ケイの読書日記

個人が書く書評

エラリィ・クイン「チャイナオレンジの秘密」

2006-11-07 15:53:57 | Weblog
 エラリィの友人の事務室控室で1人の男が殺された。その室内では、死体の着衣や絨毯は裏返し、本棚は壁を向き、動かせるもの全てがあべこべになっていた。
 被害者の身元を示すものは何もない。わざわざ面倒な細工をした犯人の意図は?


 この作品最大の謎「なぜ犯人は時間がかかるという危険を犯してまで、室内のものすべてをあべこべにしたか?」に対する論理的な答えはキチンと示されていて納得できますが、キリスト教の色んな宗派のことに詳しくない日本人にとっては難問。
 それよりもっと原始的に『音』で考えてみれば、犯人は一発でわかります。


 中国の事を「あべこべの国」と言ってみたり、その当時の(1934年)白人系アメリカ人の正しいとは言い難い東洋感がいたるところににじみ出ていて、ちょっと居心地が悪いです。
 日本の事ももちろん出ています。(満州事変で中国へ侵略の手を伸ばしている、という記述があります。)

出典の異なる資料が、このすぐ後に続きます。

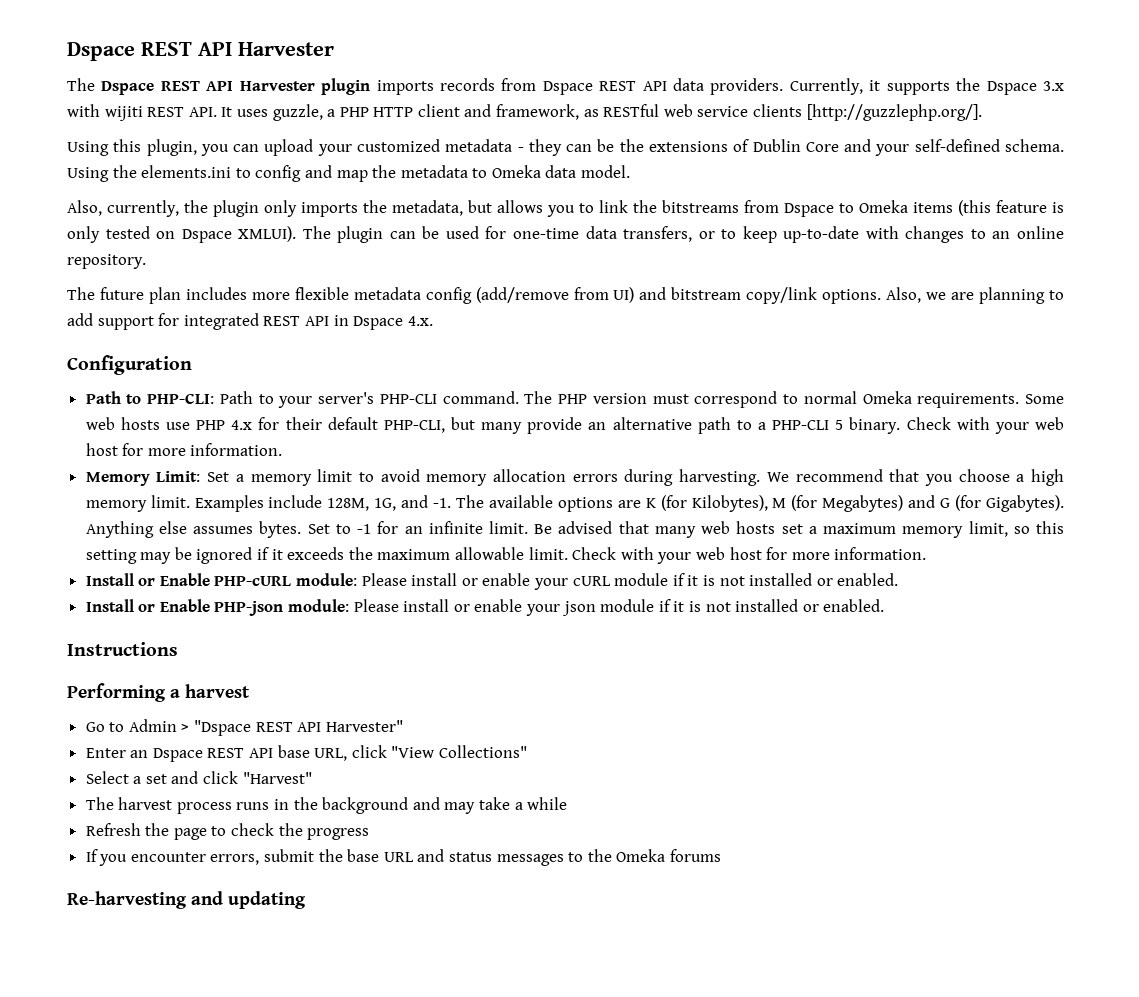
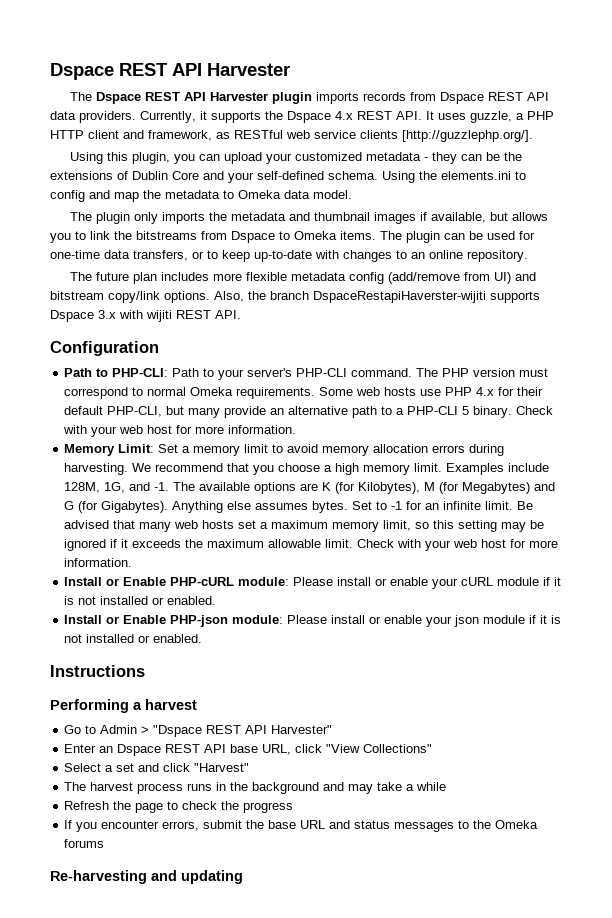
- Currently, it supports the Dspace 3.x with wijiti REST API. It uses guzzle, a PHP HTTP client and framework, as RESTful web service clients [http://guzzlephp.org/].
+ Currently, it supports the Dspace 4.x REST API. It uses guzzle, a PHP HTTP client and framework, as RESTful web service clients [http://guzzlephp.org/].
- Also, currently, the plugin only imports the metadata, but allows you to link the bitstreams from Dspace to Omeka items (this feature is only tested on Dspace XMLUI).
+ The plugin only imports the metadata and thumbnail images if available, but allows you to link the bitstreams from Dspace to Omeka items.
- Also, we are planning to add support for integrated REST API in Dspace 4.x.
+ Also, the branch DspaceRestapiHaverster-wijiti supports Dspace 3.x with wijiti REST API.

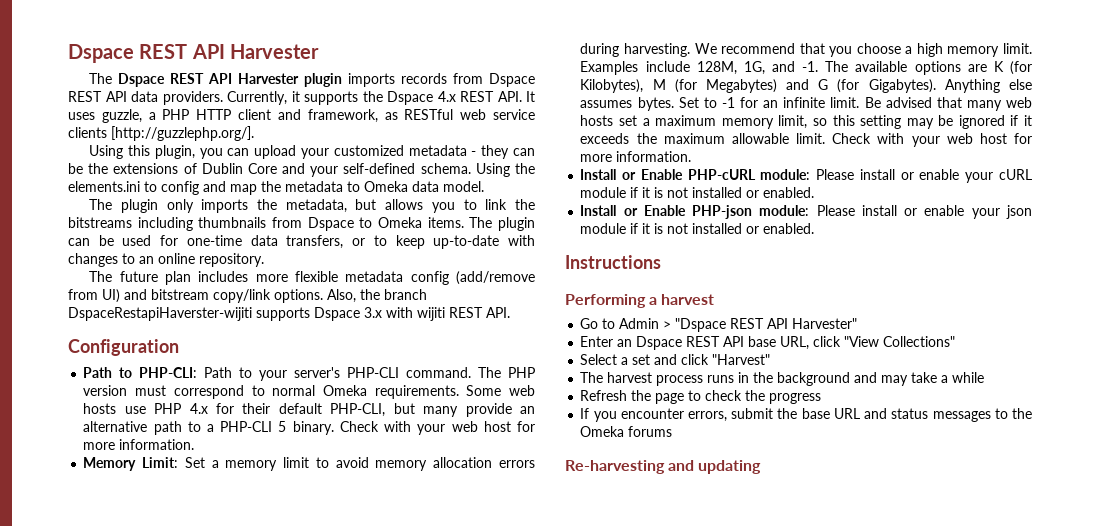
- The plugin only imports the metadata and thumbnail images if available, but allows you to link the bitstreams from Dspace to Omeka items.
+ The plugin only imports the metadata, but allows you to link the bitstreams including thumbnails from Dspace to Omeka items.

 私は9作目の「スペイン岬の秘密」を一番最初に読んで、それから第一作目にもどり順番に読んでいったので、コレで『国名シリーズ』を全部完了。

 年の始めの目標「国名シリーズを全て読む」を達成できました。
 さすがに、作中の登場人物に愛着がわきますね。特に父親のリチャード・クイン警視が私の好み。

 自慢の息子のエラリィとの親子喧嘩はトリックより面白いです。
 「クイーン警視自身の事件」とかいう作品があるそうですが、これもぜひ読まなくては。